WHAT IS BEING ASKED: Copy every record verbatim but exclude the pictures.

============

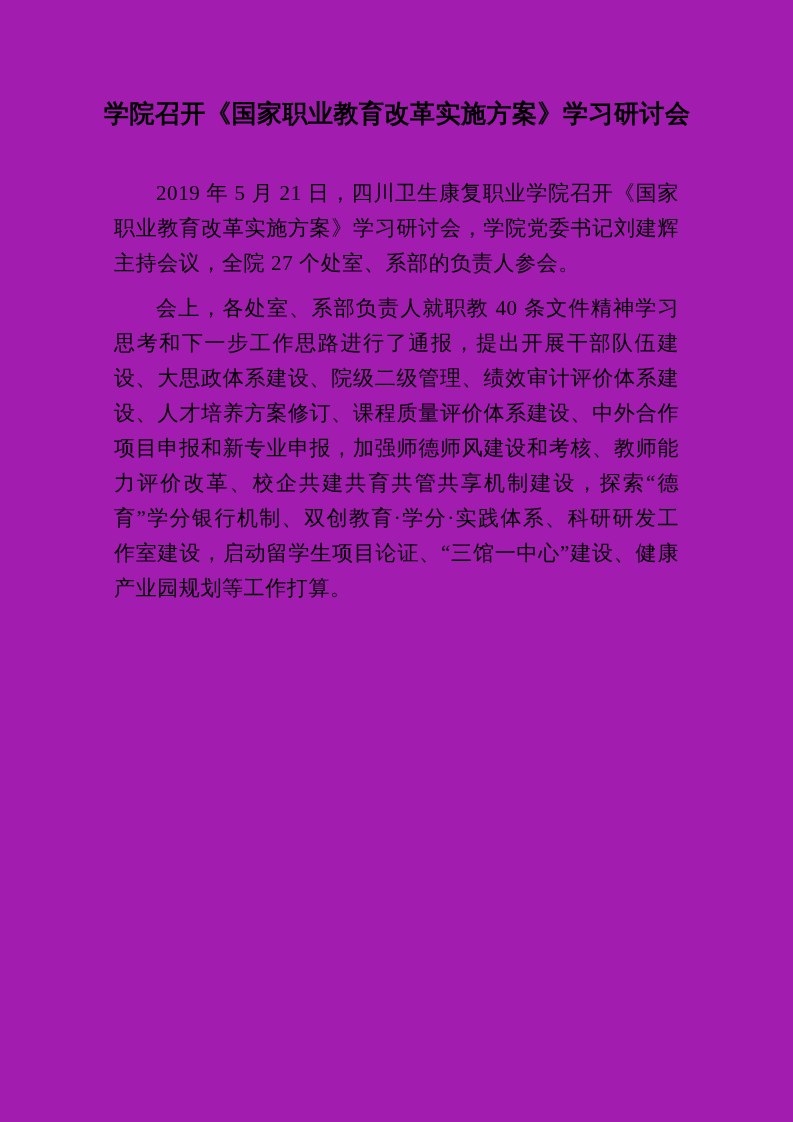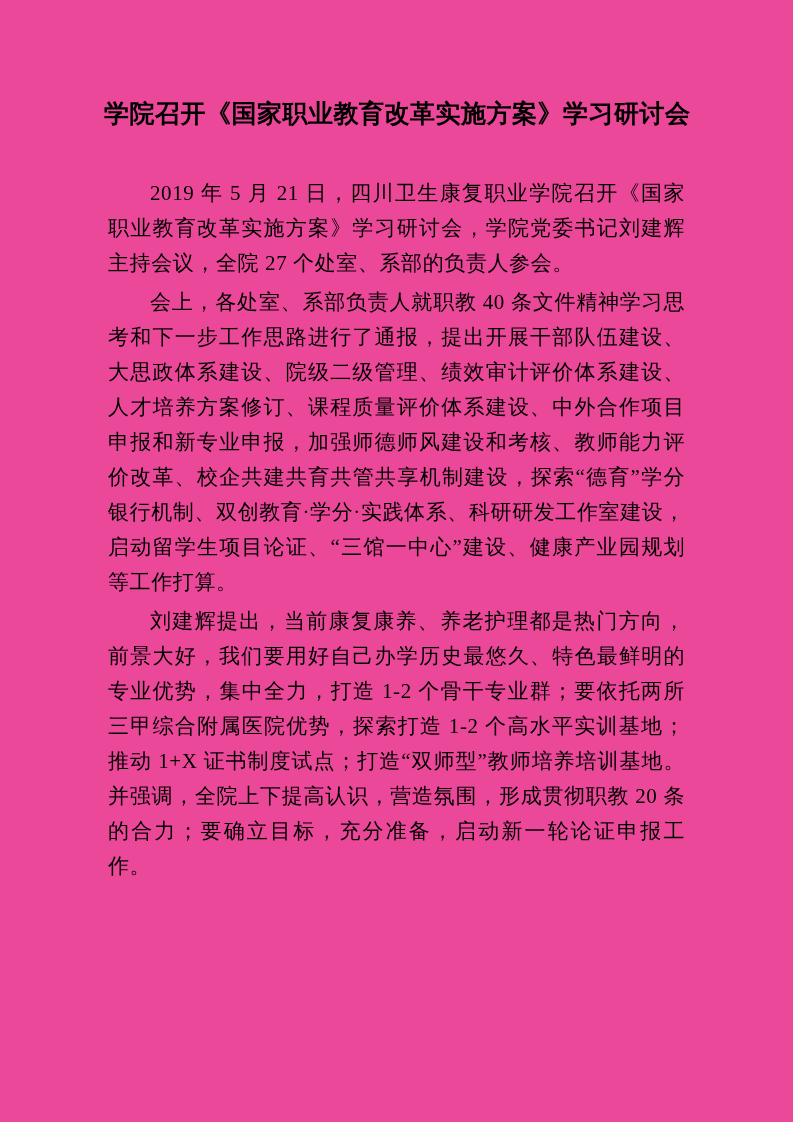--- a/index.html
+++ b/index.html
@@ -5,21 +5,21 @@
   html, body {
     margin: 0;
     padding: 0;
     background: #ffffff;
   }
   .page {
     position: relative;
     width: 793px;
     height: 1122px;
     margin: 0 auto;
-    background: #ec4899;
+    background: #a21caf;
     box-sizing: border-box;
     padding: 96px 104px 0 104px;
     overflow: hidden;
   }
   .doc-title {
     margin: 0 0 46px 0;
     font-family: "Liberation Sans", "DejaVu Sans", sans-serif;
     font-weight: 700;
     font-size: 25px;
     line-height: 34px;
@@ -28,31 +28,30 @@
     letter-spacing: 0.5px;
     white-space: nowrap;
   }
   .doc-body {
     font-family: "Liberation Serif", "DejaVu Serif", serif;
     font-size: 21px;
     line-height: 35px;
     color: #000000;
   }
   .doc-body p {
-    margin: 4px;
+    margin: 10px;
     text-indent: 2em;
     text-align: justify;
     text-justify: inter-character;
     letter-spacing: 0.6px;
     word-break: break-all;
   }
 </style>
 </head>
 <body>
 
 <div class="page">
   <h1 class="doc-title">学院召开《国家职业教育改革实施方案》学习研讨会</h1>
   <div class="doc-body">
     <p>2019 年 5 月 21 日，四川卫生康复职业学院召开《国家职业教育改革实施方案》学习研讨会，学院党委书记刘建辉主持会议，全院 27 个处室、系部的负责人参会。</p>
     <p>会上，各处室、系部负责人就职教 40 条文件精神学习思考和下一步工作思路进行了通报，提出开展干部队伍建设、大思政体系建设、院级二级管理、绩效审计评价体系建设、人才培养方案修订、课程质量评价体系建设、中外合作项目申报和新专业申报，加强师德师风建设和考核、教师能力评价改革、校企共建共育共管共享机制建设，探索“德育”学分银行机制、双创教育·学分·实践体系、科研研发工作室建设，启动留学生项目论证、“三馆一中心”建设、健康产业园规划等工作打算。</p>
-    <p>刘建辉提出，当前康复康养、养老护理都是热门方向，前景大好，我们要用好自己办学历史最悠久、特色最鲜明的专业优势，集中全力，打造 1-2 个骨干专业群；要依托两所三甲综合附属医院优势，探索打造 1-2 个高水平实训基地；推动 1+X 证书制度试点；打造“双师型”教师培养培训基地。并强调，全院上下提高认识，营造氛围，形成贯彻职教 20 条的合力；要确立目标，充分准备，启动新一轮论证申报工作。</p>
   </div>
 </div>
 
 </body></html>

============

RESPONSE TO THE EXERCISE:
--- a/index.html
+++ b/index.html
@@ -5,21 +5,21 @@
   html, body {
     margin: 0;
     padding: 0;
     background: #ffffff;
   }
   .page {
     position: relative;
     width: 793px;
     height: 1122px;
     margin: 0 auto;
-    background: #ec4899;
+    background: #a21caf;
     box-sizing: border-box;
     padding: 96px 104px 0 104px;
     overflow: hidden;
   }
   .doc-title {
     margin: 0 0 46px 0;
     font-family: "Liberation Sans", "DejaVu Sans", sans-serif;
     font-weight: 700;
     font-size: 25px;
     line-height: 34px;
@@ -28,31 +28,30 @@
     letter-spacing: 0.5px;
     white-space: nowrap;
   }
   .doc-body {
     font-family: "Liberation Serif", "DejaVu Serif", serif;
     font-size: 21px;
     line-height: 35px;
     color: #000000;
   }
   .doc-body p {
-    margin: 4px;
+    margin: 10px;
     text-indent: 2em;
     text-align: justify;
     text-justify: inter-character;
     letter-spacing: 0.6px;
     word-break: break-all;
   }
 </style>
 </head>
 <body>
 
 <div class="page">
   <h1 class="doc-title">学院召开《国家职业教育改革实施方案》学习研讨会</h1>
   <div class="doc-body">
     <p>2019 年 5 月 21 日，四川卫生康复职业学院召开《国家职业教育改革实施方案》学习研讨会，学院党委书记刘建辉主持会议，全院 27 个处室、系部的负责人参会。</p>
     <p>会上，各处室、系部负责人就职教 40 条文件精神学习思考和下一步工作思路进行了通报，提出开展干部队伍建设、大思政体系建设、院级二级管理、绩效审计评价体系建设、人才培养方案修订、课程质量评价体系建设、中外合作项目申报和新专业申报，加强师德师风建设和考核、教师能力评价改革、校企共建共育共管共享机制建设，探索“德育”学分银行机制、双创教育·学分·实践体系、科研研发工作室建设，启动留学生项目论证、“三馆一中心”建设、健康产业园规划等工作打算。</p>
-    <p>刘建辉提出，当前康复康养、养老护理都是热门方向，前景大好，我们要用好自己办学历史最悠久、特色最鲜明的专业优势，集中全力，打造 1-2 个骨干专业群；要依托两所三甲综合附属医院优势，探索打造 1-2 个高水平实训基地；推动 1+X 证书制度试点；打造“双师型”教师培养培训基地。并强调，全院上下提高认识，营造氛围，形成贯彻职教 20 条的合力；要确立目标，充分准备，启动新一轮论证申报工作。</p>
   </div>
 </div>
 
 </body></html>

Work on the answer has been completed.